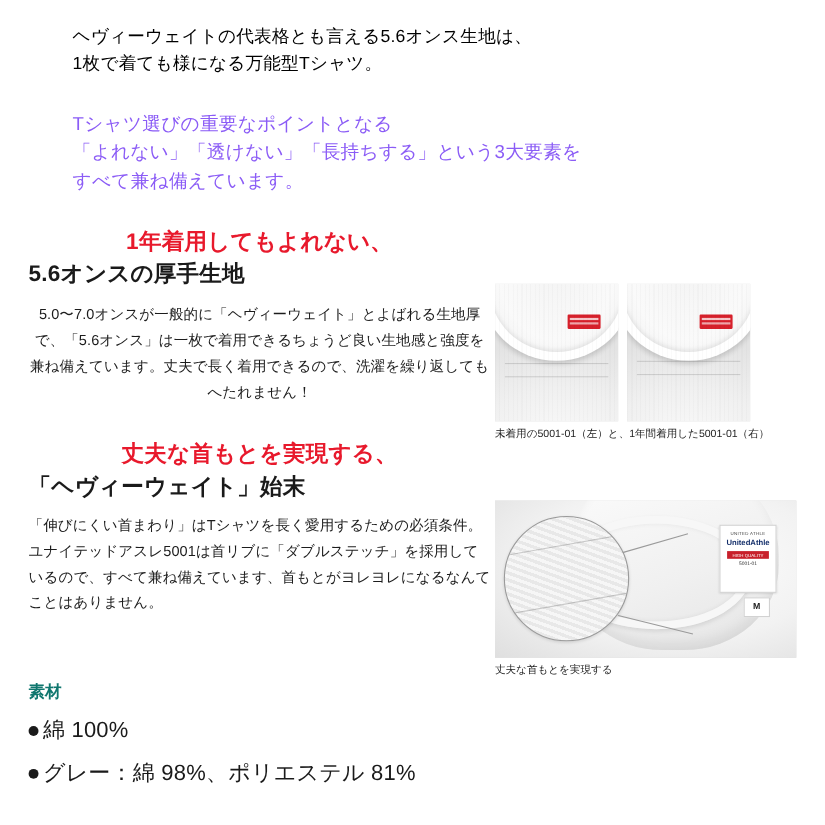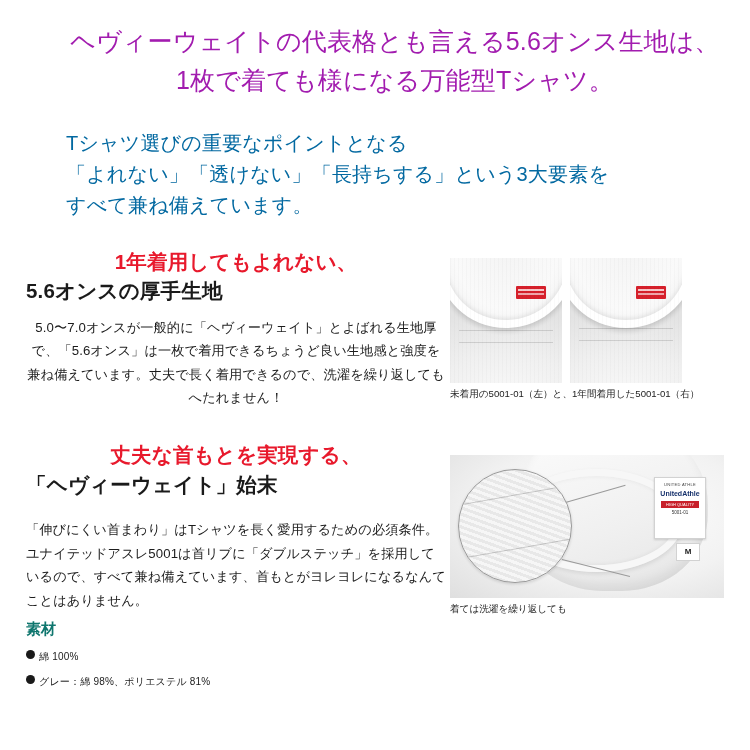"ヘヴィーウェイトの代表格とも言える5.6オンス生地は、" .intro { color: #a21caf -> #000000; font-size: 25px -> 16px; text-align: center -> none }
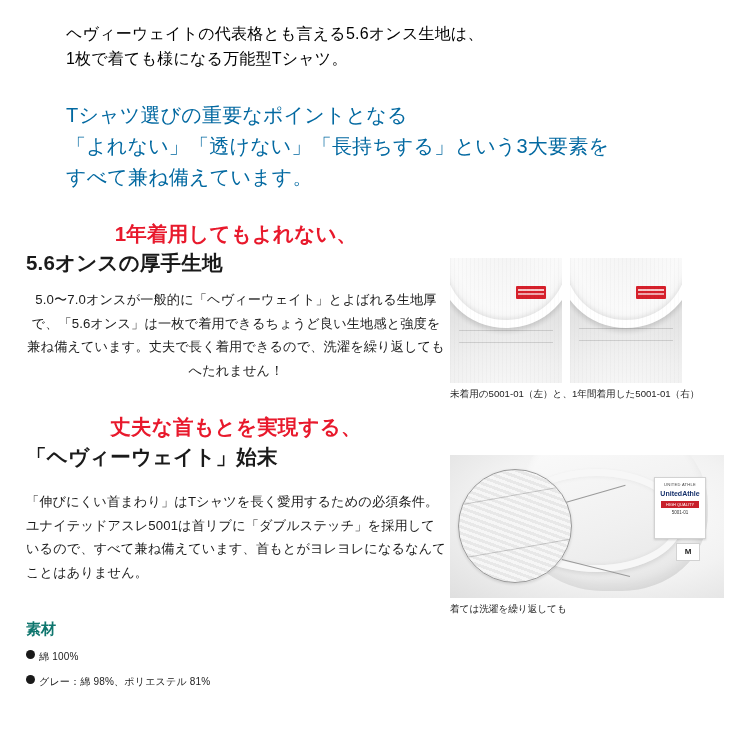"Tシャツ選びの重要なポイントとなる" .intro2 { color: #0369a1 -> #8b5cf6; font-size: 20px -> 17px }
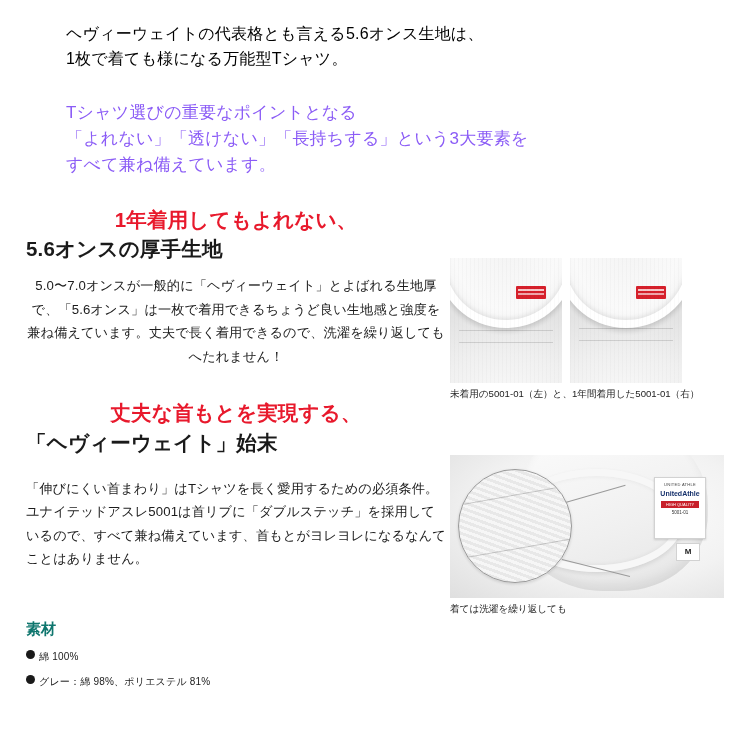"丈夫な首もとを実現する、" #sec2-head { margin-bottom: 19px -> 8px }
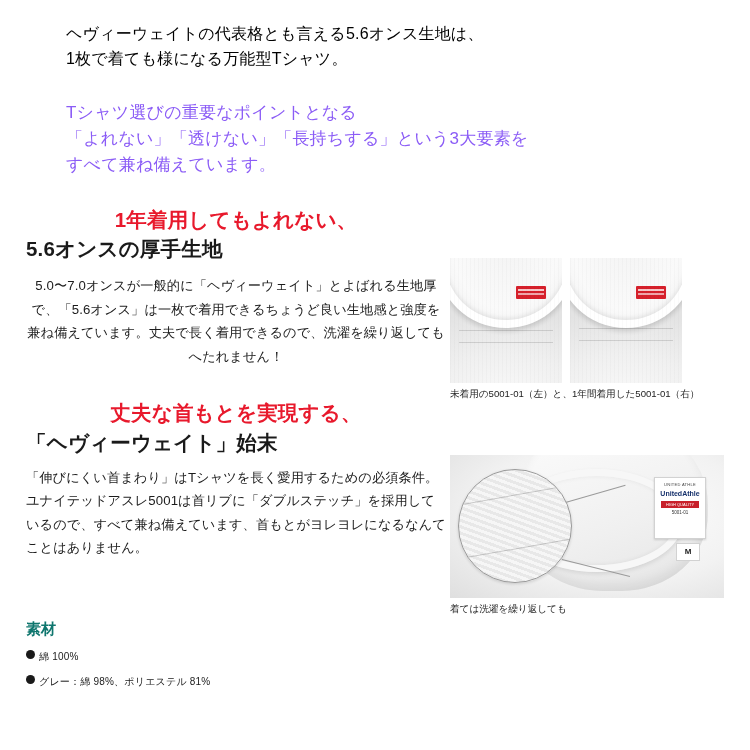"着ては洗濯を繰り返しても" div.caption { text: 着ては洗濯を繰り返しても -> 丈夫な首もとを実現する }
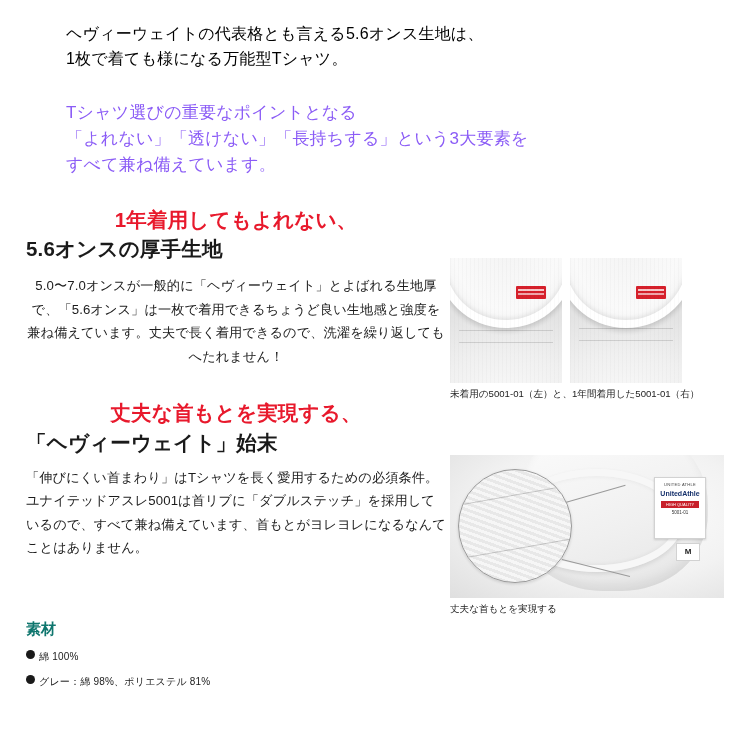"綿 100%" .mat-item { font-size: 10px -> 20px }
==
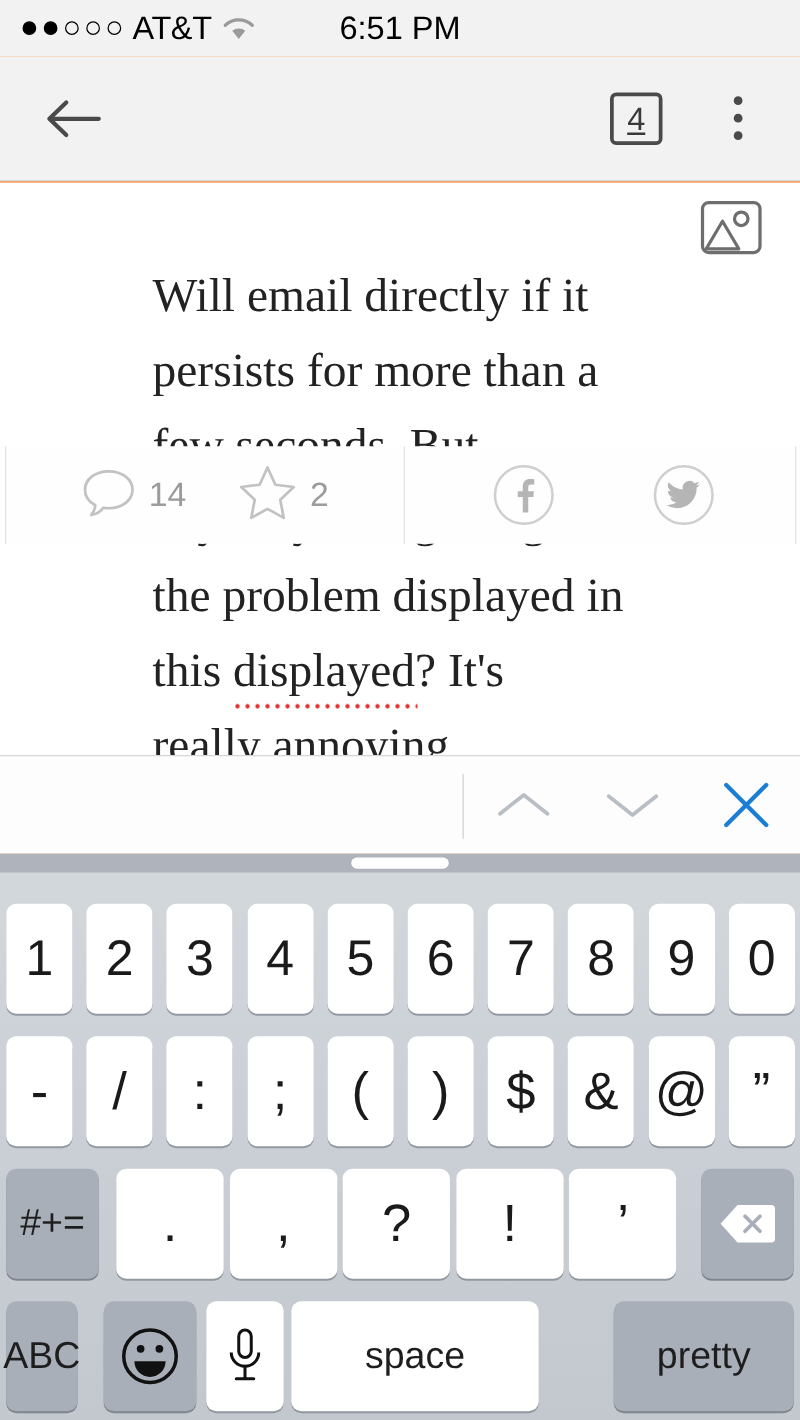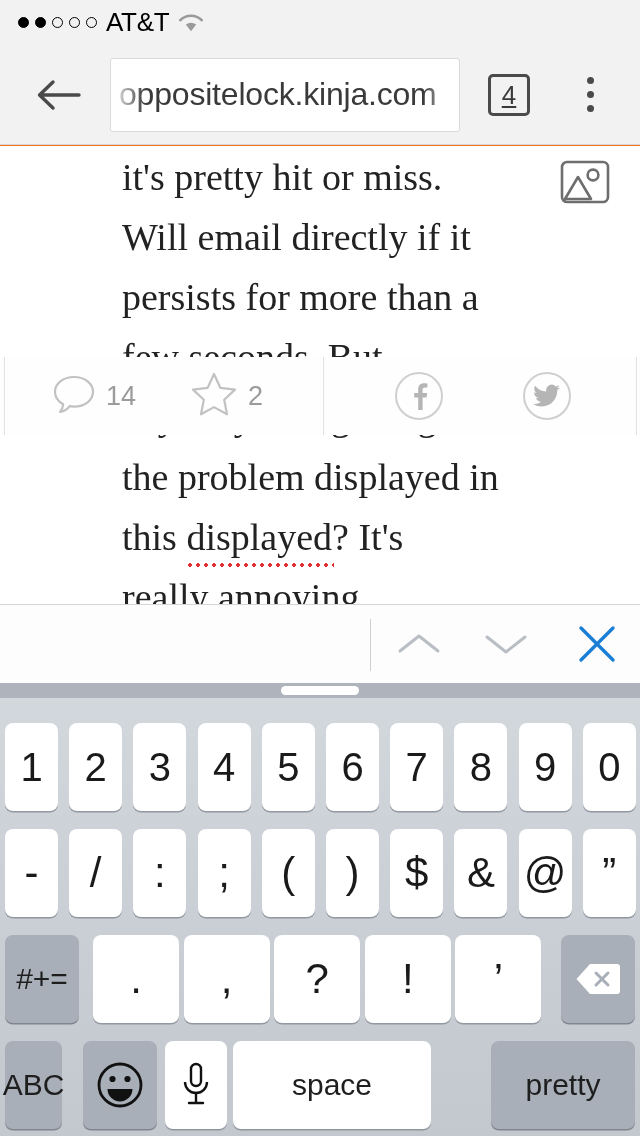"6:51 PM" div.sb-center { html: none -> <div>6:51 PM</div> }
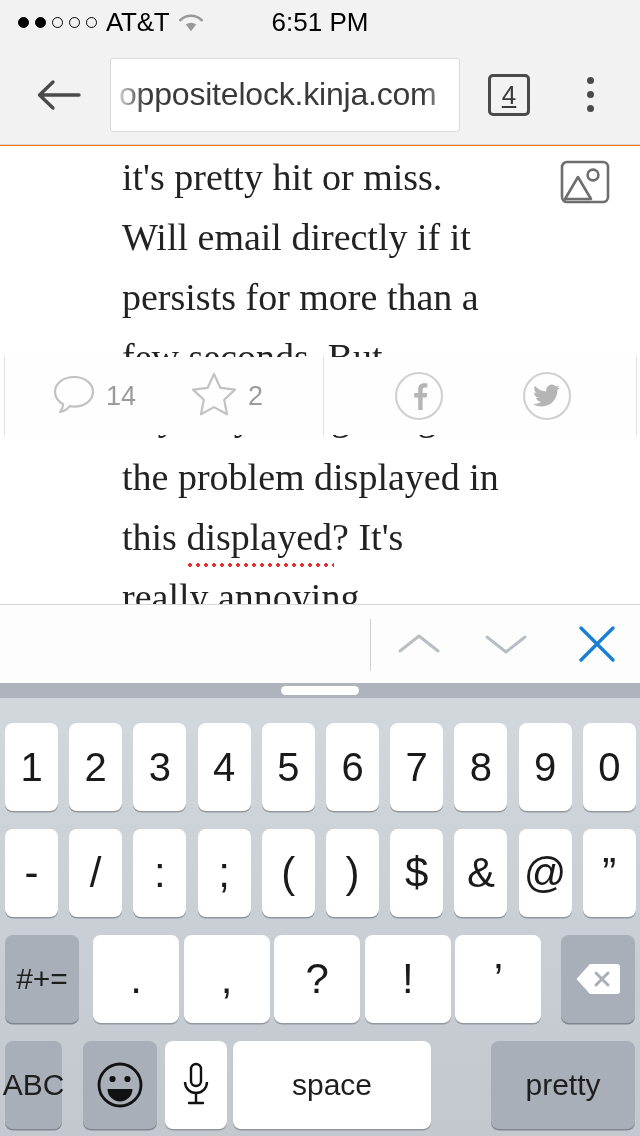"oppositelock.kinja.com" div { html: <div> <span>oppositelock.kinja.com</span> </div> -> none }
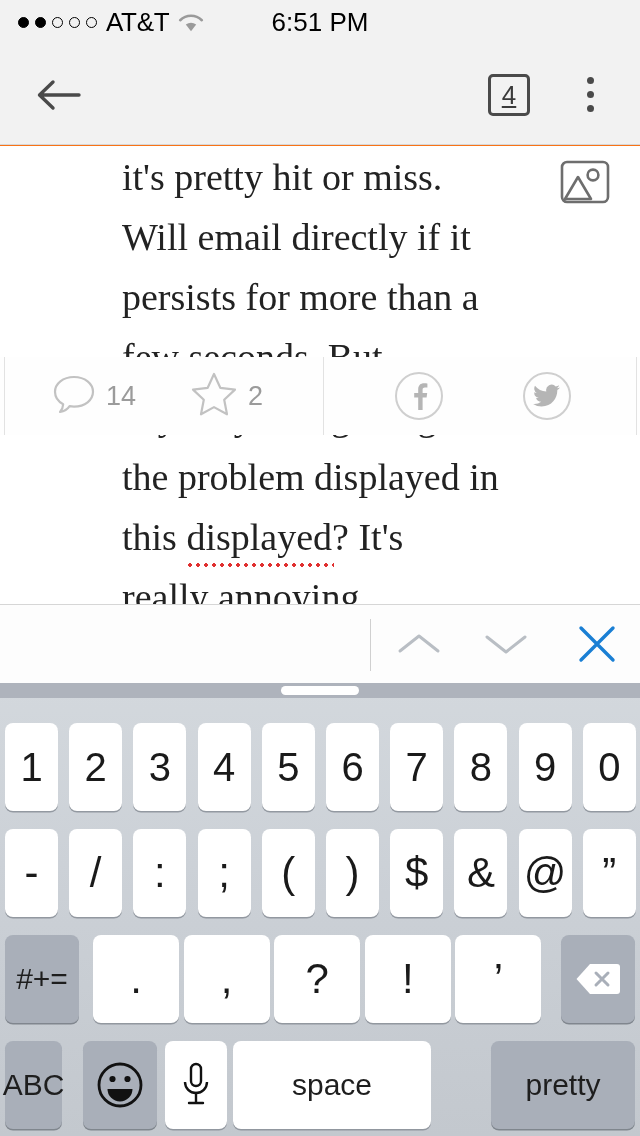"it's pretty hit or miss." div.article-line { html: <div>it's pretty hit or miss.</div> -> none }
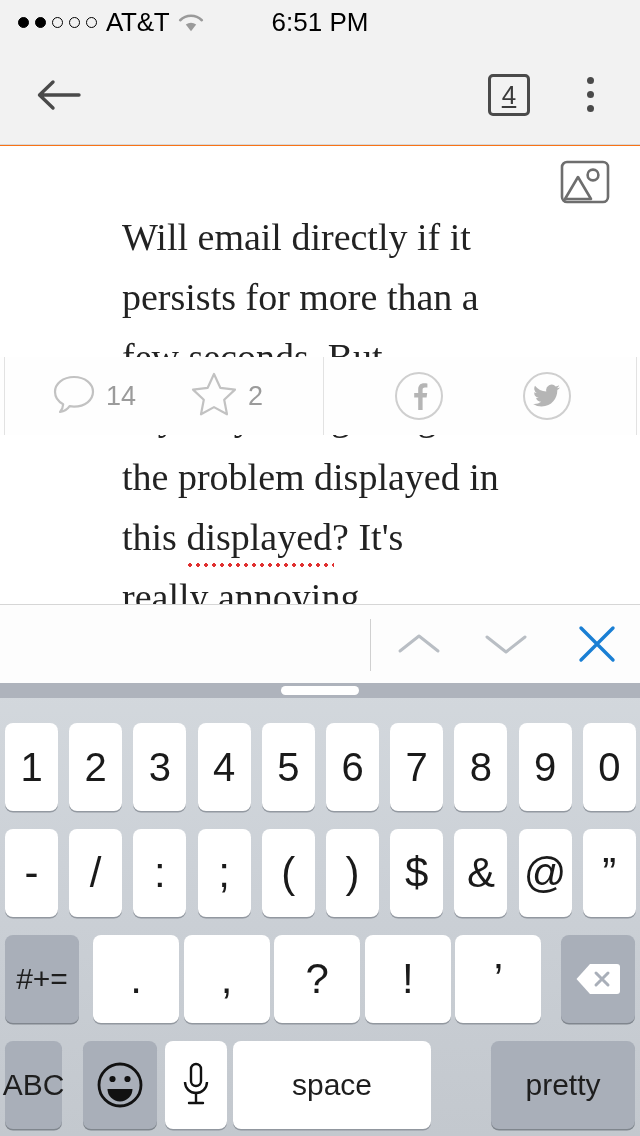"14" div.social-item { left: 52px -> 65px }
---
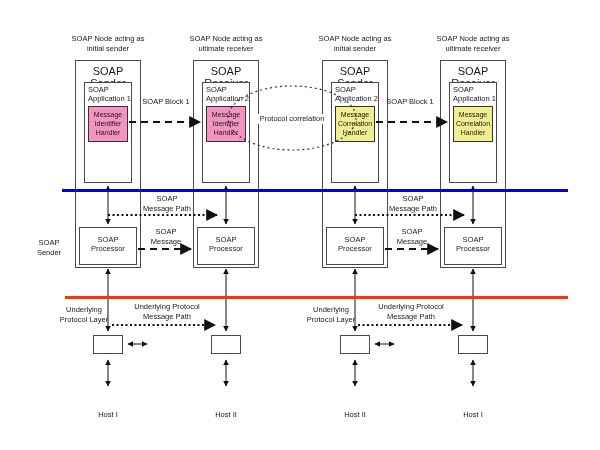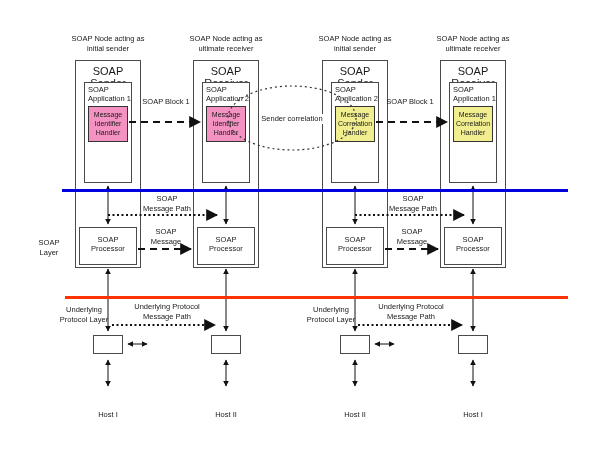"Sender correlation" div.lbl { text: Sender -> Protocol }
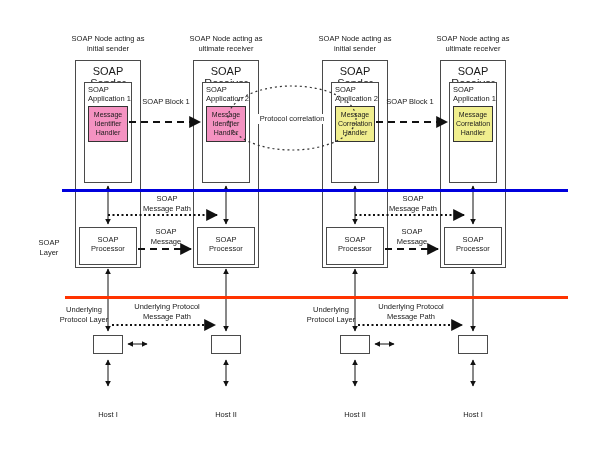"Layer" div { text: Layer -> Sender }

◆ Task to complete ◆
Going by the entries above, repeat exactly the lines that start at the line with "color: #0369a1 ->" and go on through the line with "font-size: 10px ->". Pictures are not part of the copy.

◆ Finished exercise ◆
"Tシャツ選びの重要なポイントとなる" .intro2 { color: #0369a1 -> #8b5cf6; font-size: 20px -> 17px }
"丈夫な首もとを実現する、" #sec2-head { margin-bottom: 19px -> 8px }
"着ては洗濯を繰り返しても" div.caption { text: 着ては洗濯を繰り返しても -> 丈夫な首もとを実現する }
"綿 100%" .mat-item { font-size: 10px -> 20px }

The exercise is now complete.